Hoofdstuk twintig

32 12 0
                                    


       'Dauw en Duister staan dichtbij elkaar. Allebei doen ze wat hun meester wilt: het verschil ligt aan de manier waarop. Dauw zal zelfs als het de controle heeft doen wat zijn meester wilt: Duister werkt anders. Soms gaat het zijn eigen gang.'
       - Boek Magie van het Duister, bladzijde twintig

       Ik heb samen met Jayden op mijn kamer geslapen, het er gewoon niet meer over gehad. Hij leek er geen bezwaar tegen te hebben en lag dicht tegen me aan toen we in slaap vielen. De volgende dag vroeg hij zich af waarom hij er eerst een probleem mee had en antwoorde ik simpelweg dat Weerwolven vreemde dingen doen als ze net iets ergs hebben meegemaakt.

       We waren eigenlijk van plan zijn spullen pas volgende week op te halen, maar Suzanne klopt bij ons op de deur om te vertellen dat Jaydens vader alles weggooit als we niet meteen alles uitruimen. Jayden werd redelijk chagrijnig tot ik hem eraan herinnerde dat ik portalen kon maken.

       Binnen een half uur hadden we alles verplaatst, zelfs zijn bed die we tegen de mijne hebben geschoven. Tevreden ging hij op het nu veel grotere bed zitten en rekte zich uit. Iets minder ontspannen plofte ik naast hem neer. Hij sloeg zijn arm om me heen.

       'Het komt wel goed.'

       Door de Doorgang ging het zo snel dat het pas tien uur is. Ik vraag me af hoe laat Hnall wilt dat ik langs Tyler ga. Het zal wel niet zo laat zijn, dus maak ik een portaal voor het landhuis en ga een paar seconden op het houten bankje zitten voordat ik opsta en naar de deur loop, door de tuin heen.

       Het is mooi weer. Als ik zo dadelijk terug kom zal ik vader helpen met alle paarden borstelen voordat de Weerwolven die naar het kasteel moeten hun paard komen ophalen. Daarna zal Max hem helpen voor de Weerwolven die net zoals hem naar de academie gaan.

       Ik klop op de deur. Vrijwel gelijk wordt hij opengemaakt door een vrouw met grijs haar die er toch jong uitziet. Als ze mijn verbaasde blik ziet glimlacht ze en neemt een stap opzij zodat ik naar binnen kan. De pijnlijke herinnering van Hnall die in deze zaal stond en me op mijn knieën liet vallen met een knik naar de vloer komt weer naar boven en ik duw hem weg door me op de vrouw te concentreren.

       'Ah, jij moet Dimitri zijn.' Zegt ze met een glimlach op haar gezicht. 'Ik ben Madeleine, de schoonmaakster. Alfa Hnall vertelde me al dat je zou komen.' Ze draait zich om en loopt naar de keuken. Als ik vragend in de hal blijf staan wenkt ze me mee door een van de twee openingen in de muur waar normaal een deur zou zitten.

       Het is de keuken. Het is niet zo groot als dat ik verwacht had, hooguit onze hele benedenverdieping. Er staan aanrechten tegen de muren aan en een grote tafel in het midden, waar één plaat op ligt met brood met ham. Daarnaast staat er nog een glas water en verder zijn er in stukjes gesneden wortels in een kommetje gedaan. Ze kijkt toe als ik de plaat oppak en volgt me weer de ruimte uit.

       Ze kijkt richting de twee trappen die naar de volgende verdieping leidden en wijst door de opening in het plafon naar de tweede deur van links.

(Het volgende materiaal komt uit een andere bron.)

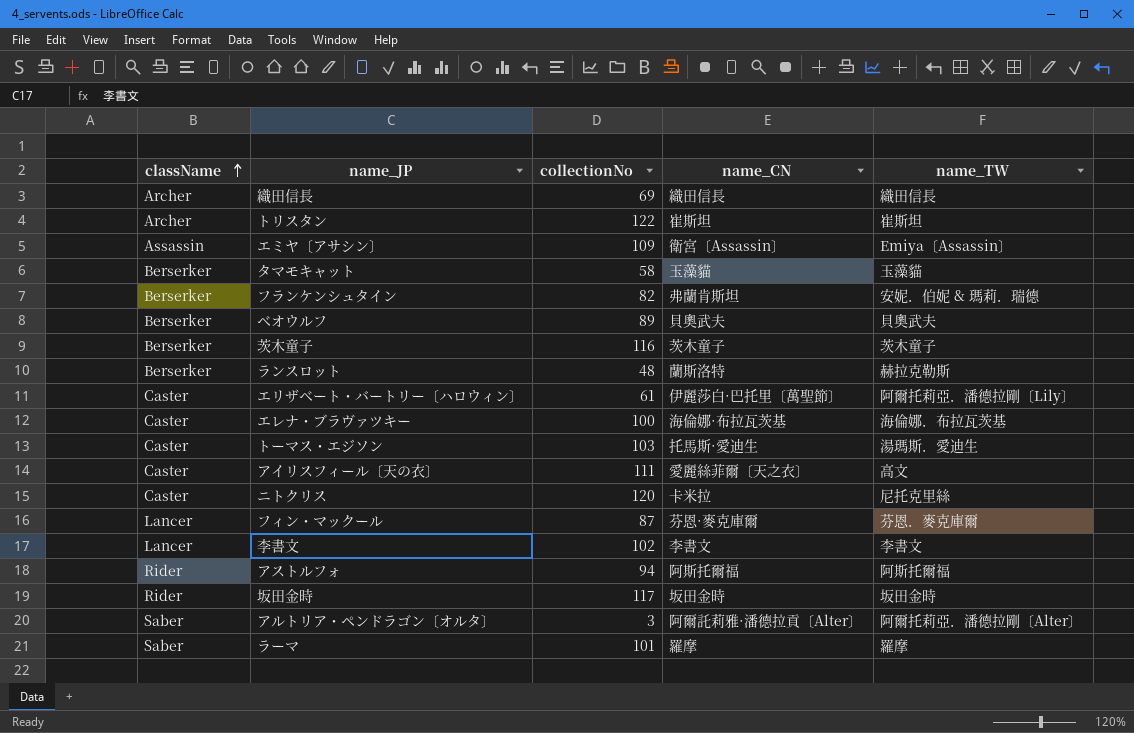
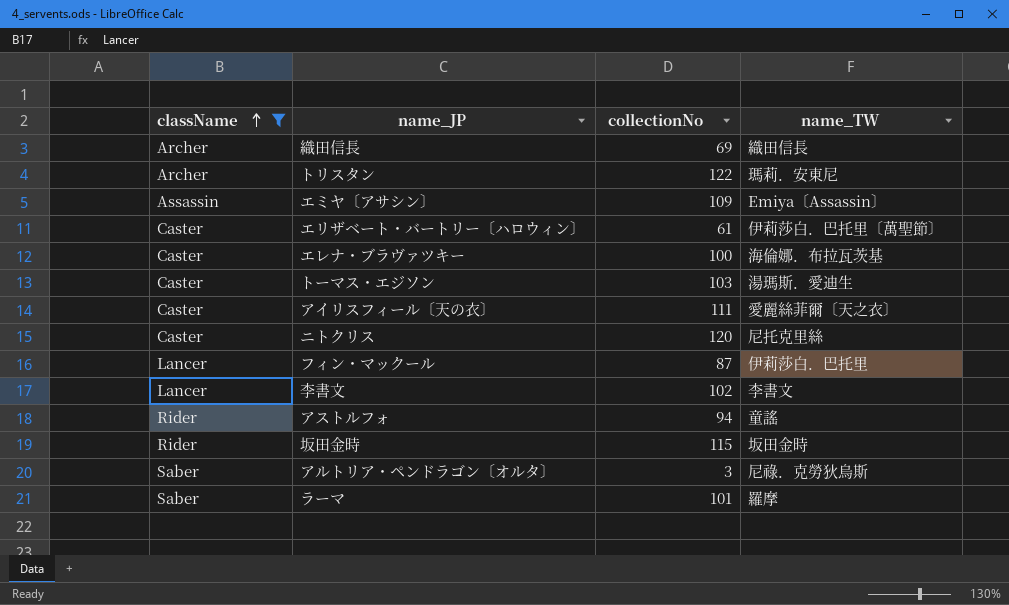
filter: none -> className != Berserker
column name_CN | position: 4 -> none
トリスタン | name_TW: 崔斯坦 -> 瑪莉．安東尼
エリザベート・バートリー〔ハロウィン〕 | name_TW: 阿爾托莉亞．潘德拉剛〔Lily〕 -> 伊莉莎白．巴托里〔萬聖節〕
アイリスフィール〔天の衣〕 | name_TW: 高文 -> 愛麗絲菲爾〔天之衣〕
フィン・マックール | name_TW: 芬恩．麥克庫爾 -> 伊莉莎白．巴托里
アストルフォ | name_TW: 阿斯托爾福 -> 童謠
坂田金時 | collectionNo: 117 -> 115
アルトリア・ペンドラゴン〔オルタ〕 | name_TW: 阿爾托莉亞．潘德拉剛〔Alter〕 -> 尼祿．克勞狄烏斯

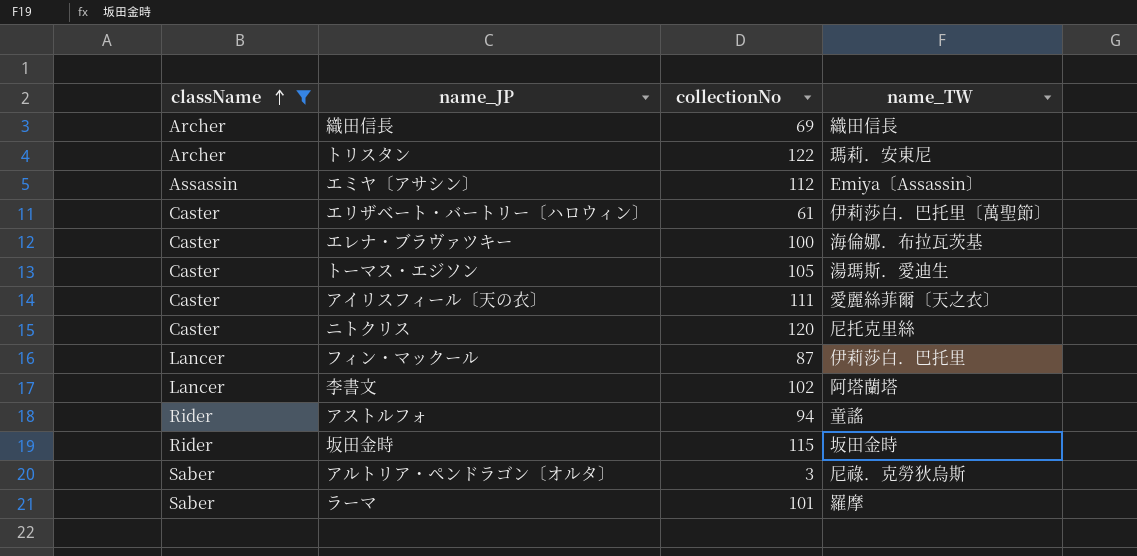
エミヤ〔アサシン〕 | collectionNo: 109 -> 112
トーマス・エジソン | collectionNo: 103 -> 105
李書文 | name_TW: 李書文 -> 阿塔蘭塔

       'Daar is zijn kamer.'

       Zonder verder iets te zeggen loop ik de trap op en voel zelfs nog haar blik in mijn rug als ik even op de deur klop voordat ik hem langzaam openmaak.

       Ik weet niet wat ik verwacht had: een kamer net zo groot als de mijne en Max' bij elkaar? Een mooi goud behangen muur met ingewikkelde symbolen? Een bed met rode lakens en sneeuwwitte kussens?

       Het komt dichterbij bij mijn kamer dan ik ooit gedacht had. Het heeft zeker een groot bed, maar met een bruin en wit laken. De kamer is groter dan de mijne, maar niet veel groter. De muren zijn niet behangen: ze zijn lichtgrijs geverfd. Er ligt wel een koninklijk rood vloerkleed met gouden symbolen op de houten vloer, verder staat er een simpele houten kledingkast, zijn er twee ramen met grote gordijnen en – tot mijn eigen verbazing – een volle boekenkast.